I can’t figure out what’s wrong with me. I am so pissed off with me and others. I don’t know why I am feeling so let down. The recurring phenomenon of bad dreams has started corroding my psyche. I have heard that dreams are a reflection of subconscious mind so that implies that something somewhere within is just not right. But who’s going to sort out this mess? To clean up all one has to plunge in deep shit and am not very willing to do that. I just want to forget all and let things be and am hoping that this approach works. Period!!
There are times when I turn in and start observing the perennial wave of thoughts in order to tame those. Osho calls for observation of this wave, the observation gradually subdues those and they eventually dissolve in space. This is my mind’s graph. Crests and troughs...straight line again followed by crests and troughs. Strange na!! This instability drives me insane at times, at one moment I am calm as a sea and the next instant I venture into a forest of fantasy or ride on the roller coaster ride of emotions.
What a beautiful garden our mind is!! I want to take walk, there I go :) Cya
Sunday, May 22, 2011
Life…beautiful and a bit messy: P I have almost made it to the quarter milestone of life’s my journey and I don’t know how many more such milestones are to be traversed. Shit! It’s like a simple labyrinth. I almost have all that I had wished for (or do I?), intentionally or otherwise. A job...Check and hey I so wanted to work for PwC and yes am supposedly employed by them, cool environment at work...Check, monthly pay...uhmm can say not bad! But it’s far behind my set target for this milestone. Diamonds...check plus a rider, they are not self bought. A PSP and an ipod... a big question mark! Good friends...Check! Friends for life...uhmm can’t say! Attend a close friend’s marriage...naah not yet. Movie every weekend...forget it! A nice long relaxing holiday...?? A friend to share all at workplace...CHECK! Lucky me...I literally spend my entire day with her 5 days a week! My own car...sighs!! Only in my dream. Personal growth...uhmm yes sort of. Variety in wardrobe...well yes but there’s still lots more stuff to experiment with.
My report card isn’t that bad so Hurray! Look at me! The head is full of crap and shit...see!
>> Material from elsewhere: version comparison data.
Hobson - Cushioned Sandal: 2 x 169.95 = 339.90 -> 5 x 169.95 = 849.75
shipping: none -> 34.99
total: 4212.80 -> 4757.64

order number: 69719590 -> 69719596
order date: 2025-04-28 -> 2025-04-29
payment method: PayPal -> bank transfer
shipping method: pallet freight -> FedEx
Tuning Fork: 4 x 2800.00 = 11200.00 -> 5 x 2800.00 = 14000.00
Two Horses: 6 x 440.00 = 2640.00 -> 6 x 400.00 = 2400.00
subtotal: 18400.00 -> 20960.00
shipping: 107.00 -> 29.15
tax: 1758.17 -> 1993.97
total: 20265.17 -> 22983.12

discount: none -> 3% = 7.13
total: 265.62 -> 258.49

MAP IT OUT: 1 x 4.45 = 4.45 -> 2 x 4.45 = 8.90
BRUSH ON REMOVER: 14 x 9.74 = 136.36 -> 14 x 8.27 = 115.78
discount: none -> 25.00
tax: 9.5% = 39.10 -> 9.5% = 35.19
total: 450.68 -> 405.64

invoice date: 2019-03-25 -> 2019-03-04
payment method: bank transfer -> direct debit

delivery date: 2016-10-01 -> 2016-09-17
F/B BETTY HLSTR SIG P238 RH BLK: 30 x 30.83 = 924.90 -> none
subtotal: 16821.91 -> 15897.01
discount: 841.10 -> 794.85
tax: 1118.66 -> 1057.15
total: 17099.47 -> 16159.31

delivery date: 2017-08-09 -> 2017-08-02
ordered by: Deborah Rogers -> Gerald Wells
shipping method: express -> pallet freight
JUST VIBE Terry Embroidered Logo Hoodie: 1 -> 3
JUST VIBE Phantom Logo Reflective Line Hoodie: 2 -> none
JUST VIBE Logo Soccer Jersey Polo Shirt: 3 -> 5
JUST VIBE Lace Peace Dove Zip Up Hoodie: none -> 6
I so used to play with words and get it all down so effortlessly. Damn! That’s a BIG red mark on my report card. Well, I had ambitions of carving a book in solitude at a nice cottage in a hilly place with a cute kitty by my side. Now, it seems that’s never ever gonna happen. Writing made me feel special and now it seems like an identity crisis to me, thanks to this writer's block. Writing was spiritual for me, I felt centered and connected. At times, I wonder whether I have lost it because of the inflating ego balloon within. I used to be so humble and now I lose my cool so easily. And very often the anger swells up and converts into tears...I so hate that moment. Later on, when I look back at those random outbursts of mine I go like ‘So stupid of me’! My god!! The last one was so...forget it!!
Here I go,stuck in the middle again. I wish there was a medicine to cure this writer’s block...Shit!